**EXERCISE REQUIREMENTS:**
The response must be made up of the lines in the entries below that contain "justify".
Top of RECORDS SHOWN
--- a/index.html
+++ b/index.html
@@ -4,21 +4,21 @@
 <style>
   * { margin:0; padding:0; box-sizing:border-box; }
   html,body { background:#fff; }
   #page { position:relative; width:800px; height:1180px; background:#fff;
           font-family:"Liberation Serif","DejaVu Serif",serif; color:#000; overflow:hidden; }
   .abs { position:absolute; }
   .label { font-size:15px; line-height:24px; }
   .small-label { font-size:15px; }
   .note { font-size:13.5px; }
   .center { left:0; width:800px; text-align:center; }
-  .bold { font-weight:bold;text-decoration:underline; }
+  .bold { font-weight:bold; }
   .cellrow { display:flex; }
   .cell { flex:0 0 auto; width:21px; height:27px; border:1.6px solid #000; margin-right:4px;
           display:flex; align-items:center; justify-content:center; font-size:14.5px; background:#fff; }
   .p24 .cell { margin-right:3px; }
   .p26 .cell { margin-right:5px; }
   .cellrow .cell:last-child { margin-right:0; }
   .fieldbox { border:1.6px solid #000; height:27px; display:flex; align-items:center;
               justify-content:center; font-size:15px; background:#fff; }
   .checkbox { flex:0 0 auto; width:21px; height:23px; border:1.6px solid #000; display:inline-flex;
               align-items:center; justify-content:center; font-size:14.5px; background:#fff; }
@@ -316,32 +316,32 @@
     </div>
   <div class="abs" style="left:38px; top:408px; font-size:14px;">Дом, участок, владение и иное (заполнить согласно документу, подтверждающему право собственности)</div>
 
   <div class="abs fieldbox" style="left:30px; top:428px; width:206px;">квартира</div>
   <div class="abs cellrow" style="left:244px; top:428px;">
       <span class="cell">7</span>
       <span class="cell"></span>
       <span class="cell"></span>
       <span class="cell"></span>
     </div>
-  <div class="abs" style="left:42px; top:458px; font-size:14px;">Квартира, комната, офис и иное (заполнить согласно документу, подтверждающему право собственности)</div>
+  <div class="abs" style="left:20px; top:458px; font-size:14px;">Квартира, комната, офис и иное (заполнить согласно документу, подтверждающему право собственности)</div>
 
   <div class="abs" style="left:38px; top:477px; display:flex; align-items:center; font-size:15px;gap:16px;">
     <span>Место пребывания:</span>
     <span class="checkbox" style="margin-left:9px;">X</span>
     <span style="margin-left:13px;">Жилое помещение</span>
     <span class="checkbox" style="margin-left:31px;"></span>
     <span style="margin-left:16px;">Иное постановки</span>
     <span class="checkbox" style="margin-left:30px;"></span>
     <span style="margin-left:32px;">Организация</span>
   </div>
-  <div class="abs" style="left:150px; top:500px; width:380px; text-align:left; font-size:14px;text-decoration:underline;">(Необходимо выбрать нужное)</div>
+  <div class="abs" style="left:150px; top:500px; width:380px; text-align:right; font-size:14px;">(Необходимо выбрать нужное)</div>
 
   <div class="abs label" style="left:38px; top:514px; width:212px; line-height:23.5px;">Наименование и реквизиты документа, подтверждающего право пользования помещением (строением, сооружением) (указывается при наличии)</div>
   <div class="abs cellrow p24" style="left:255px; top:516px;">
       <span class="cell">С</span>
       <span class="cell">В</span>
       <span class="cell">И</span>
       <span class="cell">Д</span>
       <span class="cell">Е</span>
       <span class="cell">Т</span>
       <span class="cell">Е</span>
Bottom of RECORDS SHOWN
Top of RECORDS SHOWN
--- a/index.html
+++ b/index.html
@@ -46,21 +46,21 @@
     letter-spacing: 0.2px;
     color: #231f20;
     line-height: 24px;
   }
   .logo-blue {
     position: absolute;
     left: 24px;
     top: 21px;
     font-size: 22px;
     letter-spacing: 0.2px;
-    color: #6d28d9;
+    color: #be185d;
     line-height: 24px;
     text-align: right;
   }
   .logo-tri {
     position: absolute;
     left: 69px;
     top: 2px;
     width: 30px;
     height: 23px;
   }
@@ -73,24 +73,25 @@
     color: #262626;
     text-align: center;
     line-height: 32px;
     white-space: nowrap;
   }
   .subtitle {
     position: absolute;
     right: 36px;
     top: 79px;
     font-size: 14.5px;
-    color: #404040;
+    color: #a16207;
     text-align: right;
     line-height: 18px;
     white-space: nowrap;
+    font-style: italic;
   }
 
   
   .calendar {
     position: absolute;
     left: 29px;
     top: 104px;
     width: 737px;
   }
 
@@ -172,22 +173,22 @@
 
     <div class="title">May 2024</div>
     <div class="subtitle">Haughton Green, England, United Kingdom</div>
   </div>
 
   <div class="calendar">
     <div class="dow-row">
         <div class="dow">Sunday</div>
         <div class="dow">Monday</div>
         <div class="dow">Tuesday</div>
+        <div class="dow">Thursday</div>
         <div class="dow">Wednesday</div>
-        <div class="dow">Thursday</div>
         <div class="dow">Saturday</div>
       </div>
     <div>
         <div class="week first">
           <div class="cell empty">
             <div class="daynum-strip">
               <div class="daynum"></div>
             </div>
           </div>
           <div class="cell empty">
Bottom of RECORDS SHOWN
**SOLUTION TO THIS PROBLEM:**
           display:flex; align-items:center; justify-content:center; font-size:14.5px; background:#fff; }
               justify-content:center; font-size:15px; background:#fff; }
               align-items:center; justify-content:center; font-size:14.5px; background:#fff; }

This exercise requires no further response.